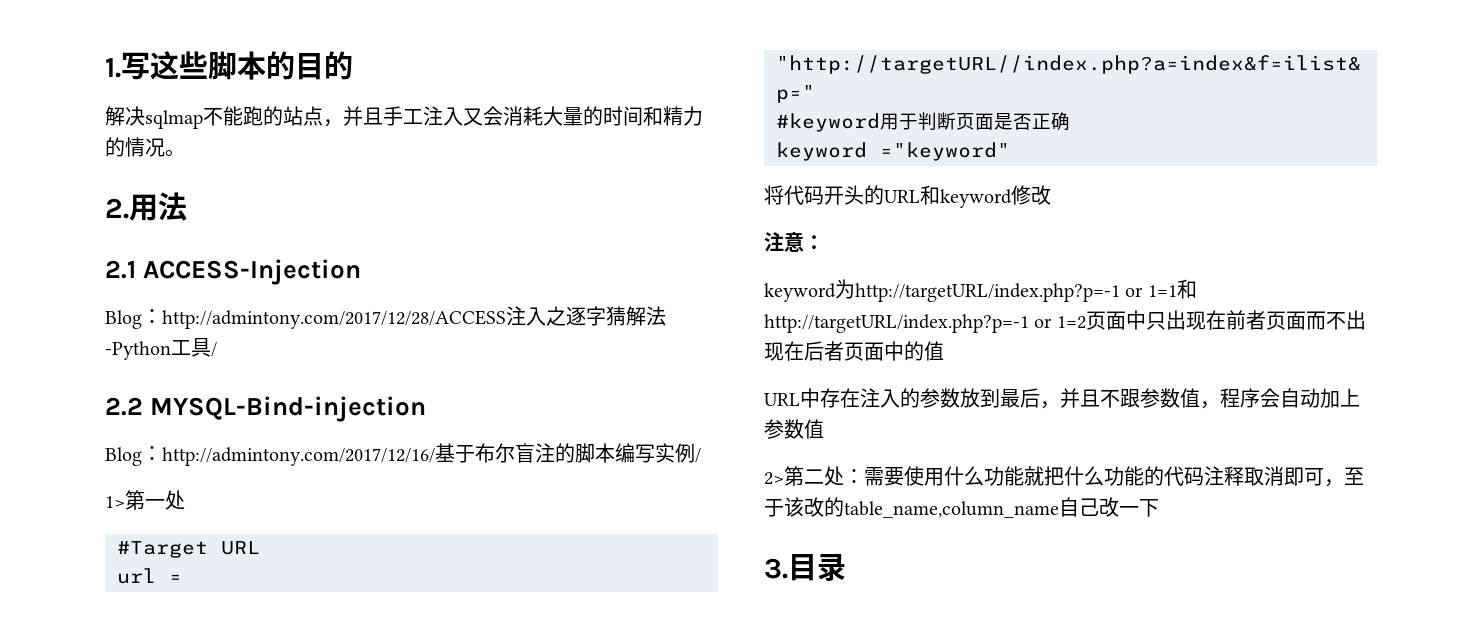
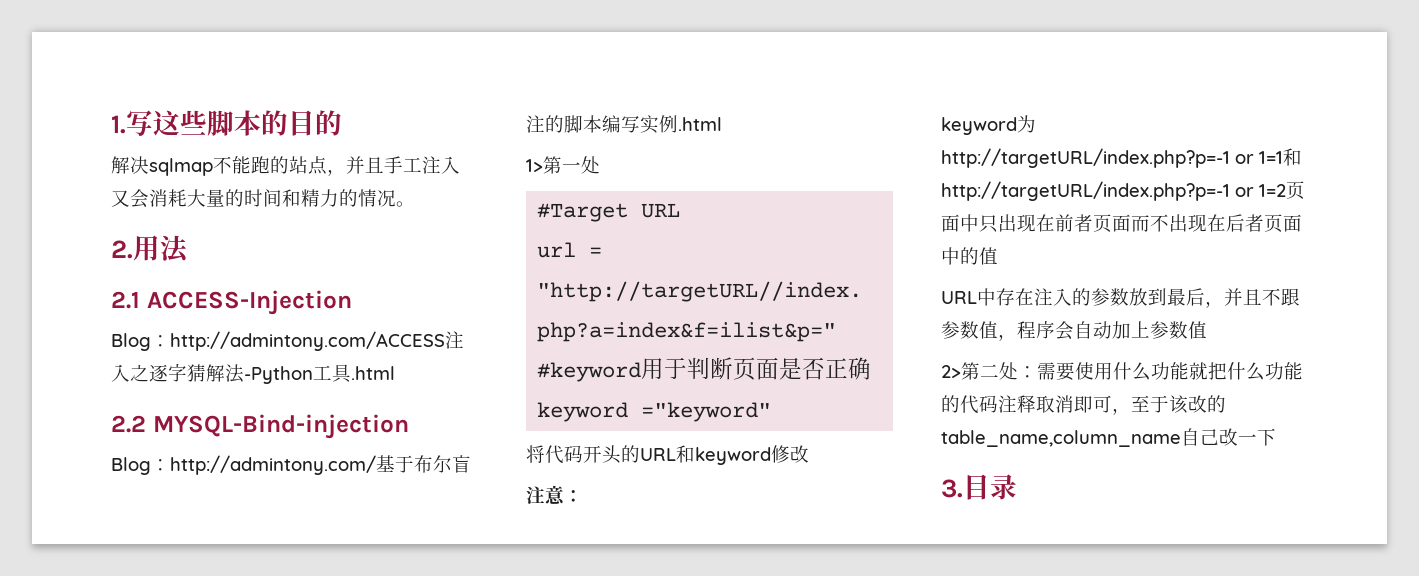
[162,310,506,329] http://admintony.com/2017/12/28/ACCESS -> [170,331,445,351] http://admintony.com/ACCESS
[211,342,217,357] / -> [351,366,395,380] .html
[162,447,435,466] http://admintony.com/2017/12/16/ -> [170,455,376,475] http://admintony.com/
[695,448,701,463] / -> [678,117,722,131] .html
---------------
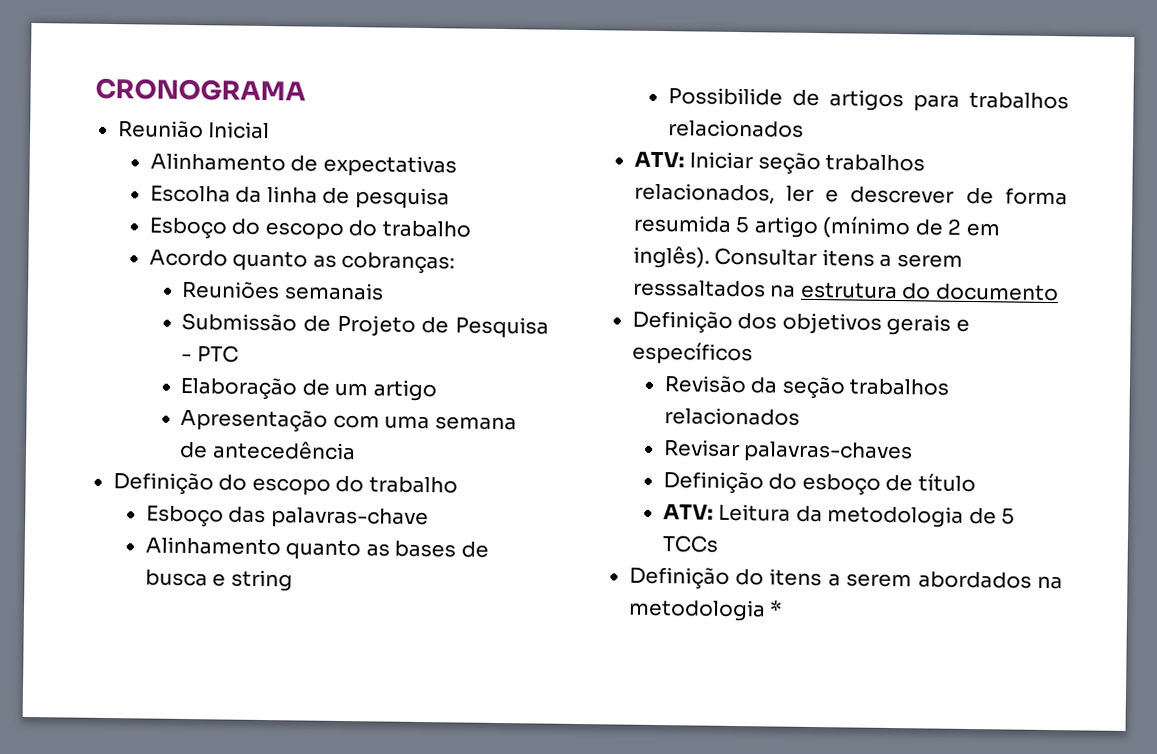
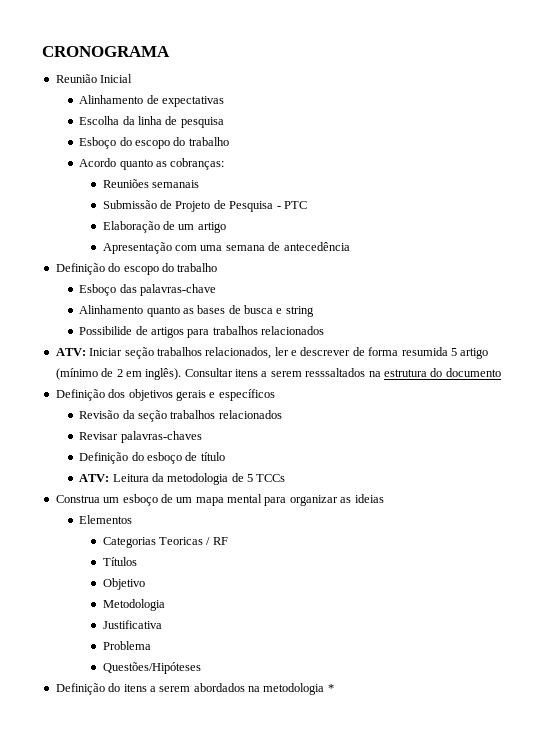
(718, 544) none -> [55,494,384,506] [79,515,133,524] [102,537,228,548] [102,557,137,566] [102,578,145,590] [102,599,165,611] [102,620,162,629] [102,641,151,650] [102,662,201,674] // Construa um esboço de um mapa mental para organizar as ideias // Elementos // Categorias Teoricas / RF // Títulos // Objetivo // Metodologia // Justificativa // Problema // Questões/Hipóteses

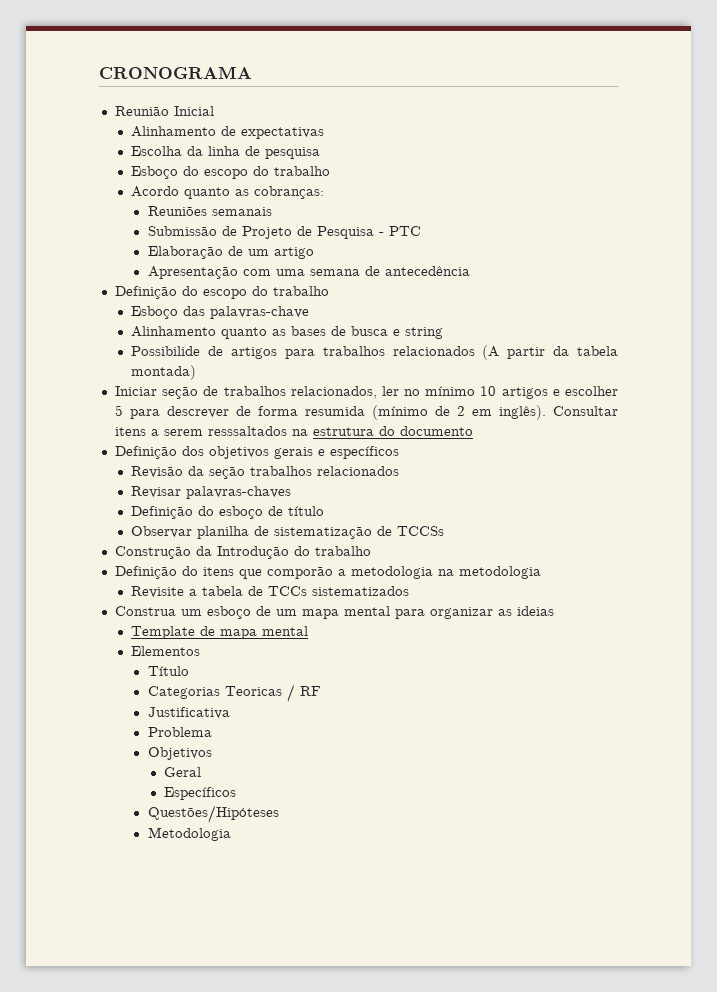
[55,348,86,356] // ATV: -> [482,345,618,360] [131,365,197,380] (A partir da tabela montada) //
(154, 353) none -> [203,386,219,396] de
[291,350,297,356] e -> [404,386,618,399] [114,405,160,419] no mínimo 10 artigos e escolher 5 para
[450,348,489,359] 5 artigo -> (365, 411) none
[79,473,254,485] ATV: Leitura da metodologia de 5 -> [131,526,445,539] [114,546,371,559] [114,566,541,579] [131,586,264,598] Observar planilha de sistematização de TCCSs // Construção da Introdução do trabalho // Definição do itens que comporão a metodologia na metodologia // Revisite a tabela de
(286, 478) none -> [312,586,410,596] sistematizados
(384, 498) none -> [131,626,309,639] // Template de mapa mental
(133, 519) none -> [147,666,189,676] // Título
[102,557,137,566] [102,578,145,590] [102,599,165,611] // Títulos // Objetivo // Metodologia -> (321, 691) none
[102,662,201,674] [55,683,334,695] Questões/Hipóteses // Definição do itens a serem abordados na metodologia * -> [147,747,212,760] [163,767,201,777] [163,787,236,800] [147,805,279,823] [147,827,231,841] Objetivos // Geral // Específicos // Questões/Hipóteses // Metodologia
---------------
_PROBLEM TO WORK ON_. Please copy out each line of the data in which the word "Questões" occurs.

_OUTPUT OF THE EXERCISE_.
(718, 544) none -> [55,494,384,506] [79,515,133,524] [102,537,228,548] [102,557,137,566] [102,578,145,590] [102,599,165,611] [102,620,162,629] [102,641,151,650] [102,662,201,674] // Construa um esboço de um mapa mental para organizar as ideias // Elementos // Categorias Teoricas / RF // Títulos // Objetivo // Metodologia // Justificativa // Problema // Questões/Hipóteses
[102,662,201,674] [55,683,334,695] Questões/Hipóteses // Definição do itens a serem abordados na metodologia * -> [147,747,212,760] [163,767,201,777] [163,787,236,800] [147,805,279,823] [147,827,231,841] Objetivos // Geral // Específicos // Questões/Hipóteses // Metodologia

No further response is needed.